At Eternity’s Gate, 2018.
Directed by Julian Schnabel.
Starring Willem Dafoe, Rupert Friend, Oscar Isaac, Mads Mikkelsen, Mathieu Amalric, Emmanuelle Seigner, Niels Arestrup, Anne Consigny, Amira Casar, Vincent Pérez, and Lolita Chammah.
A look at the life of painter Vincent van Gogh during the time he lived in Arles and Auvers-sur-Oise, France.
Being the second film in as many years (neither of which are the first and probably will not be the last) to analyze letters and accepted truths while offering up interpretations to the bizarre events rooted in psychological trauma that plagued the final stretch of Vincent van Gogh’s unfortunately short-lived life, At Eternity’s Gate makes for a good companion piece to last year’s Loving Vincent.

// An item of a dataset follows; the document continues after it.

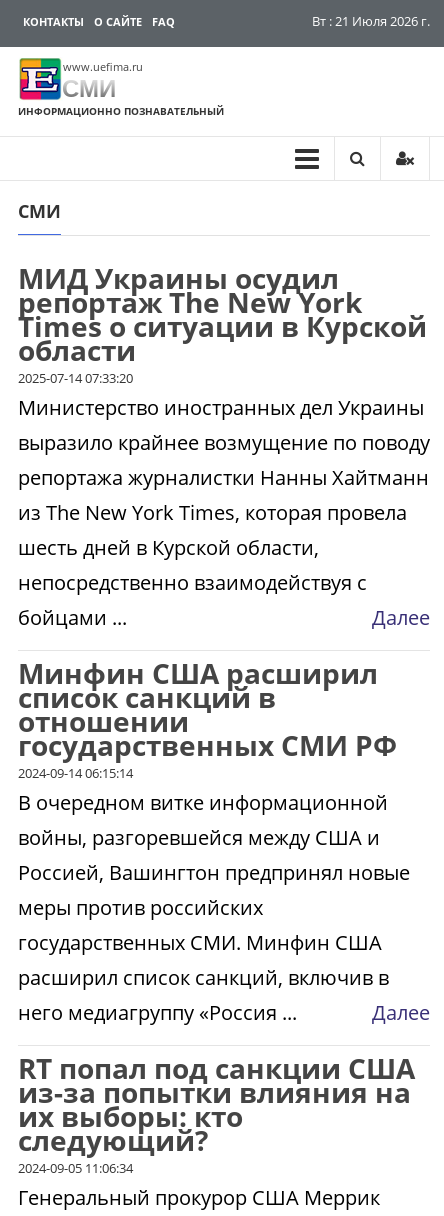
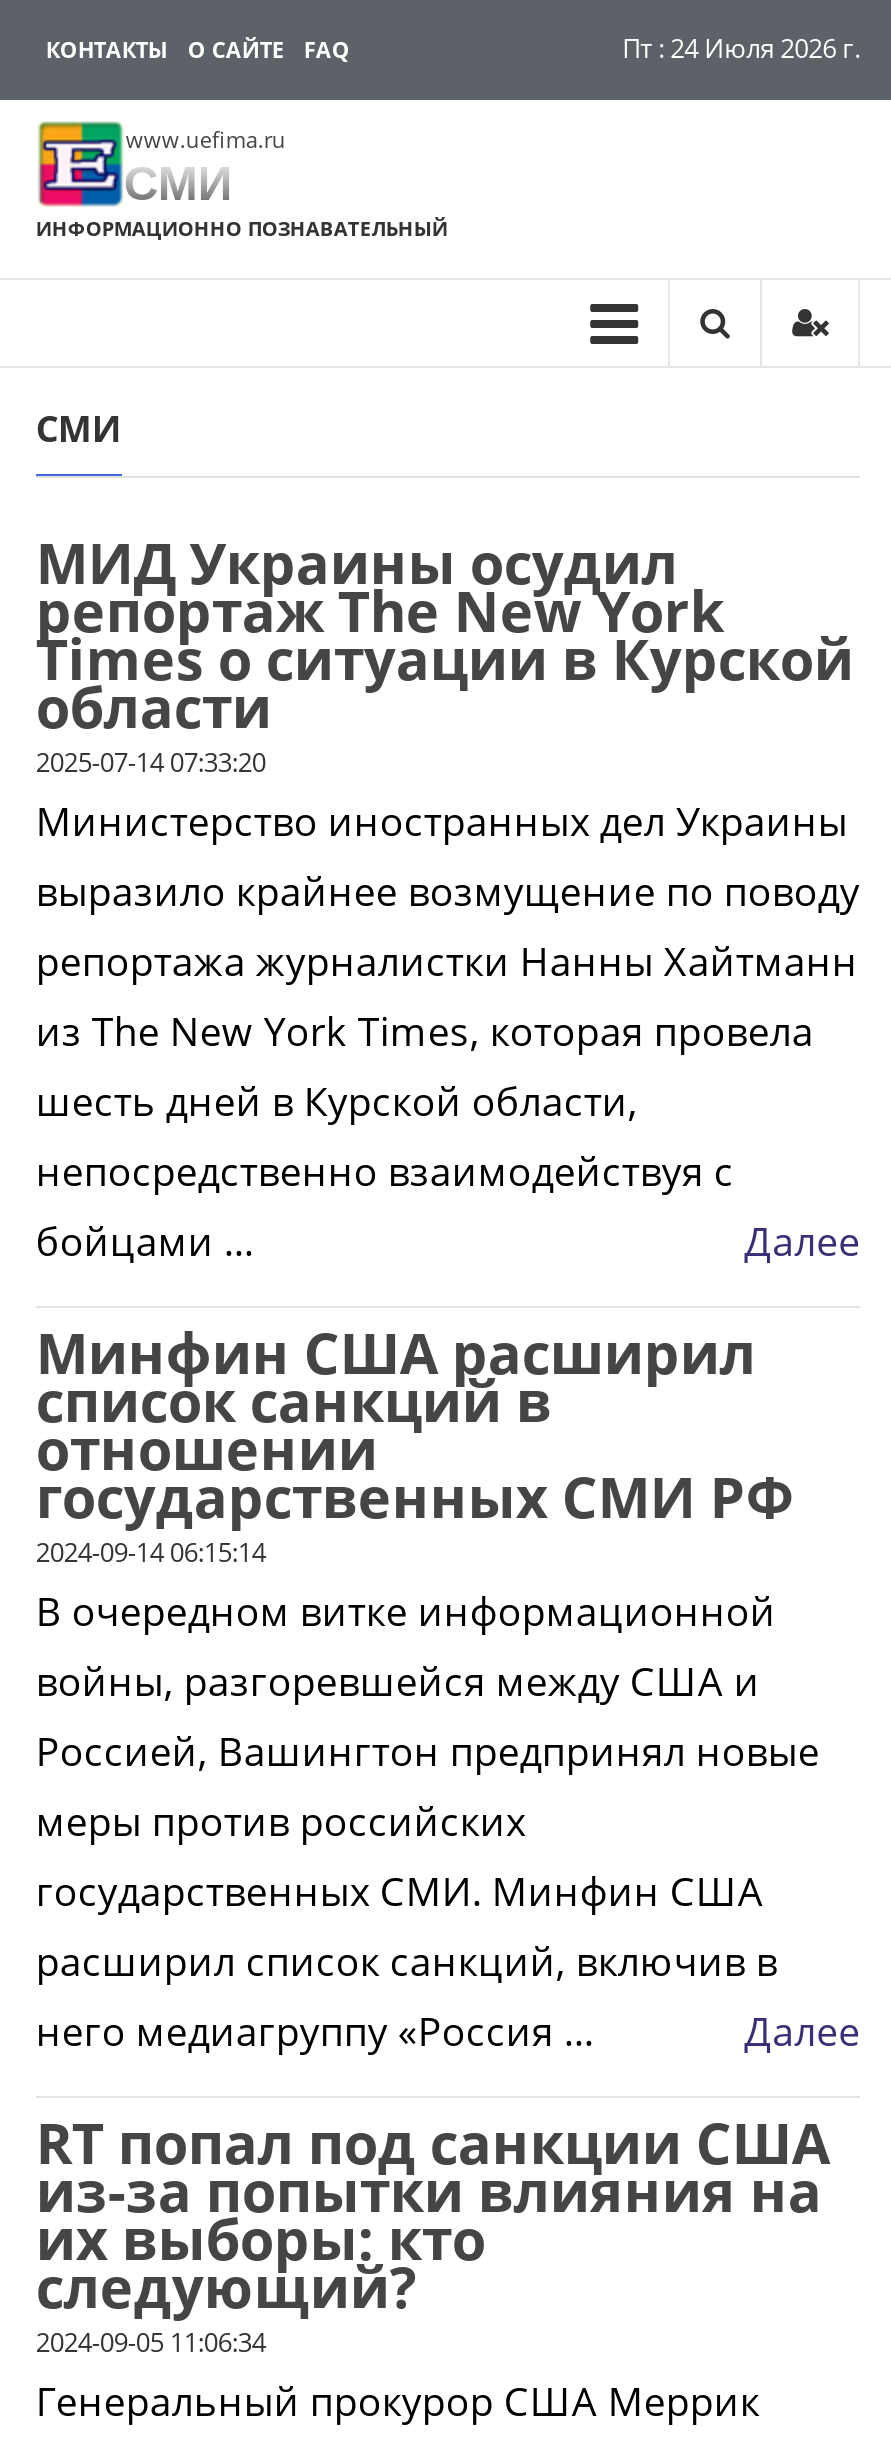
- Вт : 21 Июля 2026 г.
+ Пт : 24 Июля 2026 г.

And I don’t say that just because they tread familiar territory, but more so considering that they are both highly experimental and artistic accomplishments waving away any semblance of conventional storytelling. Such an approach is fitting with a complex mind like Vincent van Gogh, likely tempting fans of the celebrated painter to put together a supercar of the two films.
For the uninformed, in Vincent’s final days he hung around a small French village known for its exquisite nature and vast calming landscapes. Aside from completing nearly 80 paintings in as many days, he befriended Paul Gauguin (Oscar Isaac) as the two of them tried to get to the bottom of Vincent’s inspirations. Often critical of his work for slathering on so much paint they resemble sculptures, Vincent ignores the negativity and compulsively does whatever his mind tells him to, which could also be a literal voice inside of his whacked out but nevertheless unparalleled brilliant artistic sensibilities.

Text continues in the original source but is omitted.